5.    Do you know about the remarkable evolution and unique biology of Amphibians?

·      Amphibians were the first critters that moved from water onto land. Hence, they can live in either ecosystem. Newts, frogs, salamanders, and toads are examples of amphibians.

·      Amphibians evolved about 365 million years ago from lobe-finned lungfish ancestors. As the earliest land vertebrates, they were highly successful. And some of them were much larger than today's amphibians. For more than 100 million years, amphibians remained the dominant land vertebrates!

·      They are ectothermic animals and prefer warmer weather.

·      Their body is divided into head and trunk. The tail may or may not be present.

·      The skin is smooth and rough without any scales. Secreting glands make their skin moist.

·      They mostly have unpaired fins.

·      They have two pairs of limbs for transportation.

·      They breathe through the lungs AND skin. Gills might be present externally in some adults.

·      The heart is three chambered.

·      Their kidney is mesonephric.
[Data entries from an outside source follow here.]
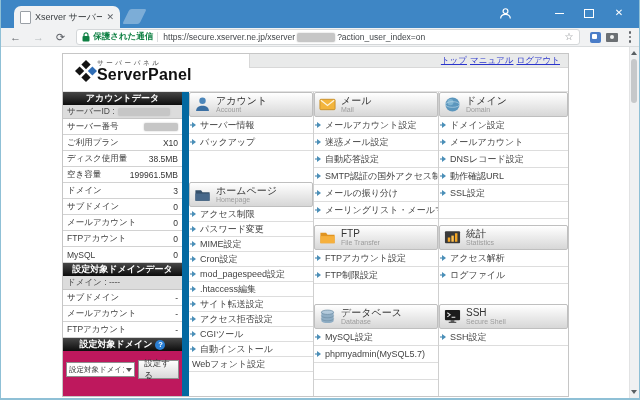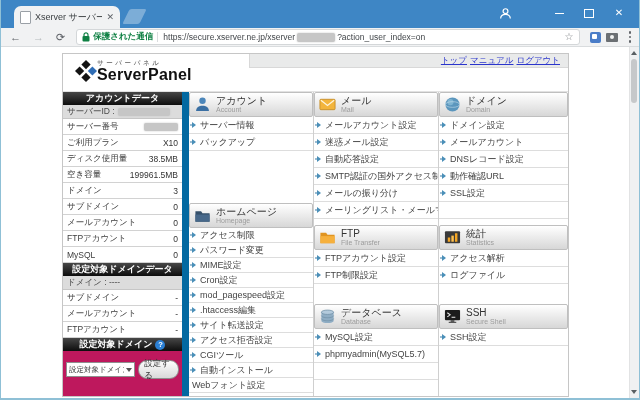--- a/index.html
+++ b/index.html
@@ -103,7 +103,7 @@
   .arr{width:0;height:0;border-left:4px solid #4a8fb8;border-top:3px solid transparent;
        border-bottom:3px solid transparent;flex:none;position:relative}
   .arr::before{content:"";position:absolute;left:-6px;top:-1px;width:2px;height:2px;background:#9bbcd2}
-  .mt53{margin-top:52px}.mt2{margin-top:6px}.mt20{margin-top:20px}
+  .mt53{margin-top:31px}.mt2{margin-top:6px}.mt20{margin-top:20px}
   .icon{flex:none}
 </style>
 </head>

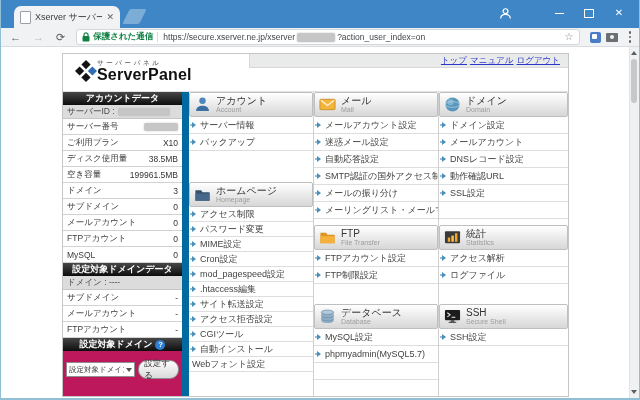--- a/index.html
+++ b/index.html
@@ -86,7 +86,7 @@
   .select .sel-txt{font-size:7.5px;color:#333;white-space:nowrap;overflow:hidden;flex:1}
   .caret{width:0;height:0;border-left:3px solid transparent;border-right:3px solid transparent;
          border-top:4px solid #555;flex:none;margin-left:2px}
-  .btn{height:17px;padding:0 5px;border:1px solid #8f8f8f;border-radius:9px;
+  .btn{height:17px;padding:0 5px;border:1px solid #8f8f8f;border-radius:0;
        background:linear-gradient(#fefefe,#d9d9d9);font-size:8.5px;color:#333;display:flex;align-items:center}
 
   

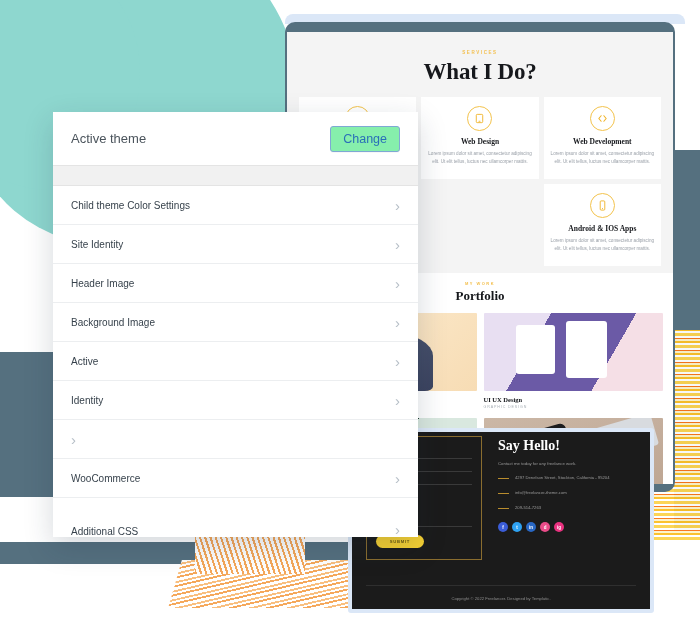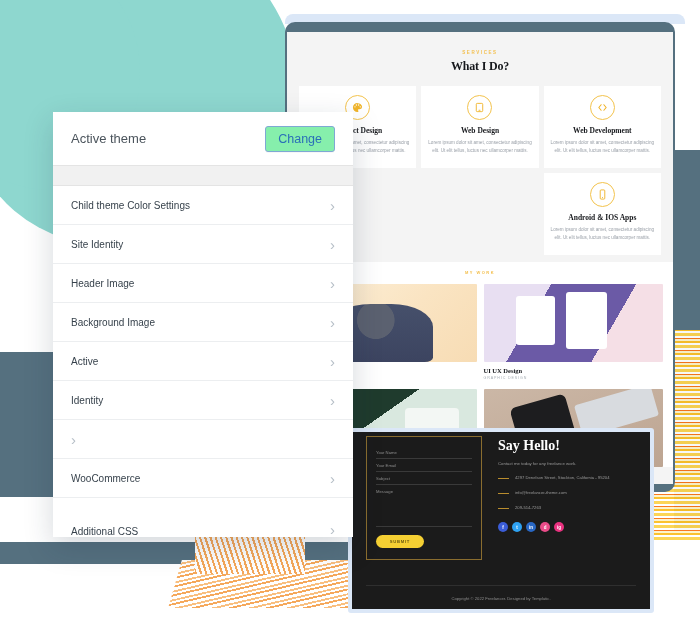--- a/index.html
+++ b/index.html
@@ -84,7 +84,7 @@
   
   .svc{padding:18px 10px 0;text-align:center;}
   .svc-eyebrow{font-size:4.5px;letter-spacing:1.6px;color:#f3bf4d;font-weight:700;text-transform:uppercase;}
-  .svc-title{font-family:"Liberation Serif",serif;font-weight:700;font-size:12px;color:#16181c;margin-top:4px;letter-spacing:-.2px;}
+  .svc-title{font-family:"Liberation Serif",serif;font-weight:700;font-size:23px;color:#16181c;margin-top:4px;letter-spacing:-.2px;}
   .svc-grid{display:flex;gap:5px;margin-top:12px;padding:0 2px;}
   .svc-card{flex:1;background:#fff;padding:9px 6px 12px;}
   .svc-ic{

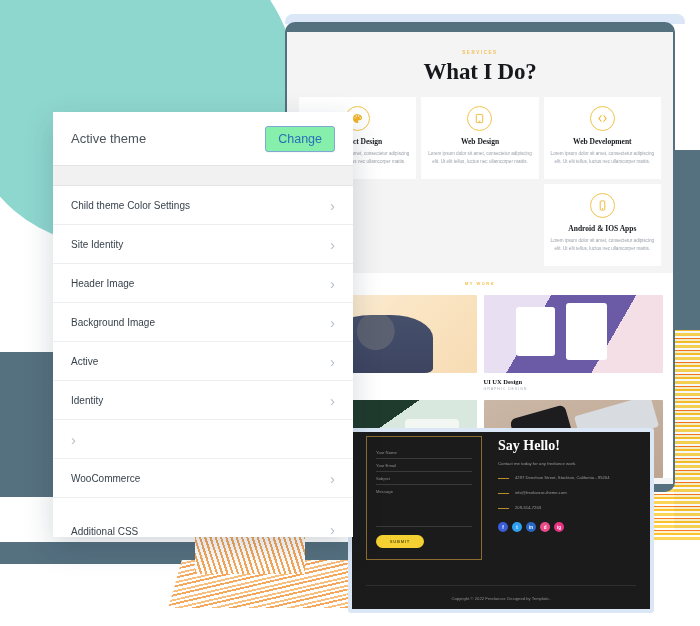--- a/index.html
+++ b/index.html
@@ -147,7 +147,7 @@
 
   
   .panel{
-    position:absolute;left:53px;top:112px;width:300px;
+    position:absolute;left:53px;top:112px;width:365px;
     background:#fff;box-shadow:0 10px 28px rgba(20,40,60,.18);
   }
   .panel-head{

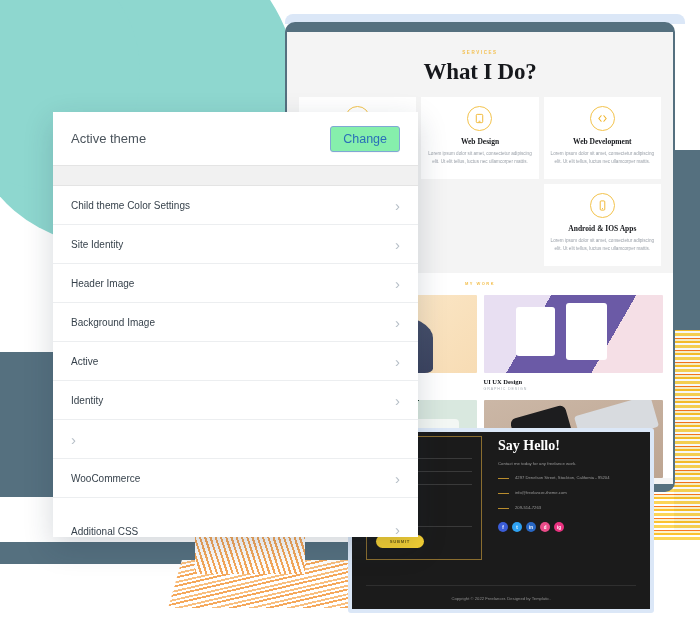--- a/index.html
+++ b/index.html
@@ -247,6 +247,7 @@
 
       <div class="pf">
         <div class="pf-eyebrow">MY WORK</div>
+        <div class="pf-title">Portfolio</div>
         <div class="pf-grid">
           <div class="pf-col">
             <div class="pf-thumb pf-t1"></div>

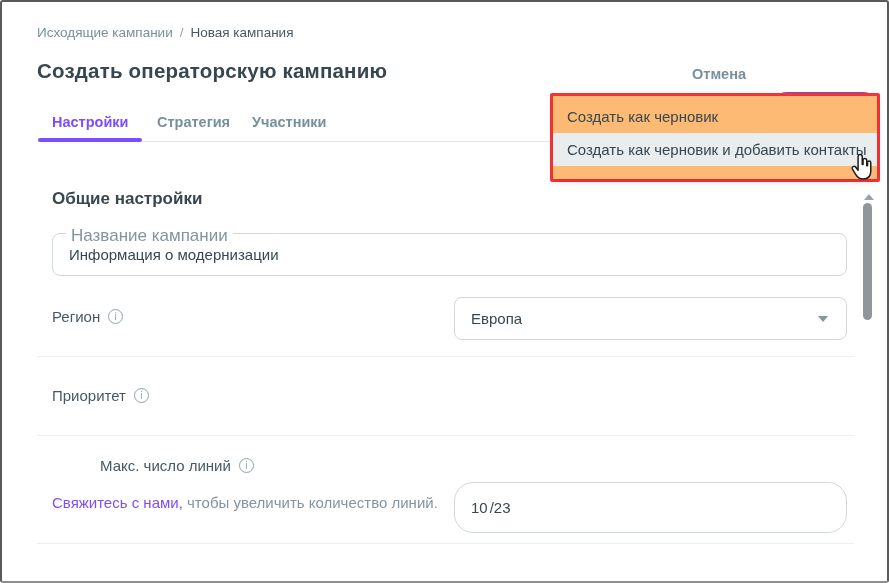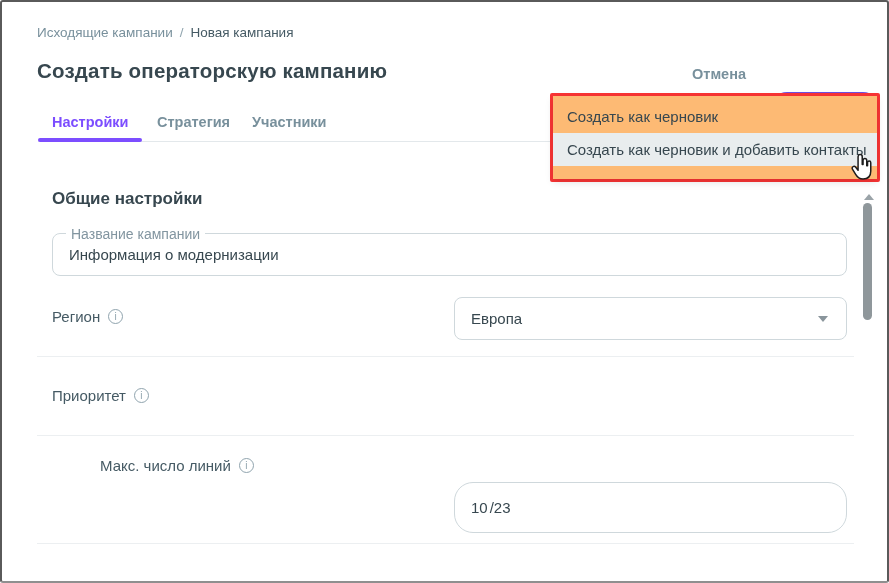--- a/index.html
+++ b/index.html
@@ -34,7 +34,7 @@
   .field{position:absolute;border:1px solid #CFD8DC;border-radius:8px;background:#fff;display:flex;align-items:center;}
   .field .value{padding-left:16px;font-size:15px;color:#37474F;}
   .name-field{left:50px;top:231px;width:795px;height:43px;}
-  .float-label{position:absolute;top:-8px;left:13px;background:#fff;padding:0 5px;font-size:14px;color:#8295A0;}
+  .float-label{position:absolute;top:-8px;left:13px;background:#fff;padding:0 5px;font-size:17px;color:#8295A0;}
   
   .row-label{position:absolute;font-size:15px;color:#455A64;display:flex;align-items:center;gap:8px;}
   .info-icon{width:15px;height:15px;border:1.5px solid #90A4AE;border-radius:50%;color:#90A4AE;

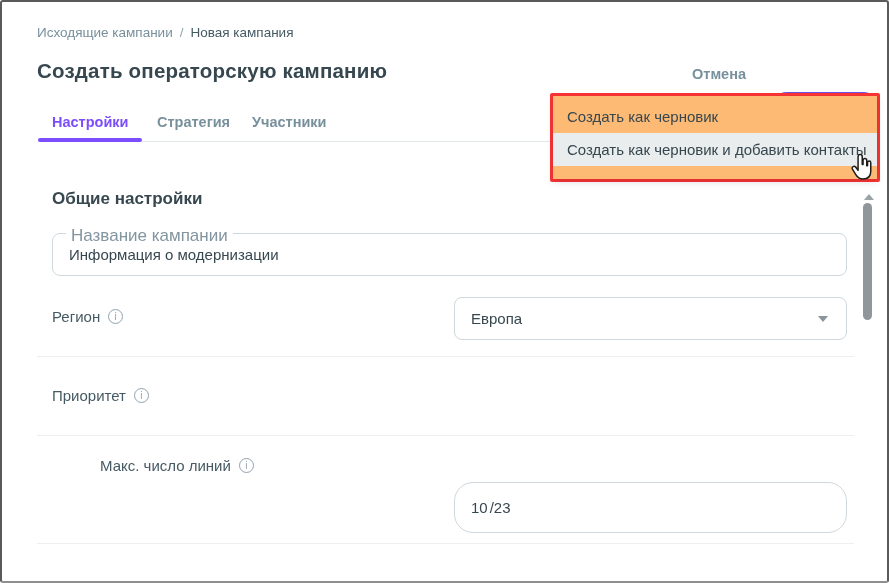--- a/index.html
+++ b/index.html
@@ -110,6 +110,9 @@
     <span>Макс. число линий</span>
     <span class="info-icon">i</span>
   </div>
+  <div class="note">
+    <span class="link">Свяжитесь с нами,</span><span> чтобы увеличить количество линий.</span>
+  </div>
   <div class="field maxlines-field">
     <span class="value">10</span>
     <span class="value dim" style="padding-left:2px;">/23</span>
The excretory material includes ammonia and urea. The mesonephric duct, also known as the Wolffian duct, archinephric duct, Leydig's duct or nephric duct, is a paired organ that develops in the early stages of embryonic development in humans and other animals like amphibians. 


A newt is a type of salamander but all salamanders are not newts. Photo credit: needpix.com

Mammals

6.    Did you know these facts about Mammals?

·      Mammals are warm-blooded animals. Their body temperature remains about the same their entire lives.

·      All mammals have hair, even dolphins and whales that live in the ocean.

·      Most mammals are born live, not from eggs. However, there are two mammals that hatch from eggs. They are  the spiny anteater and the duckbilled platypus.

·      All mammals except ant eaters have teeth.

·      Bats are the only mammals that can fly.

·      Koalas sleep the longest of any animal. They sleep around 22 hours a day!

·      Dolphin and whale calves do not sleep the first month of their life.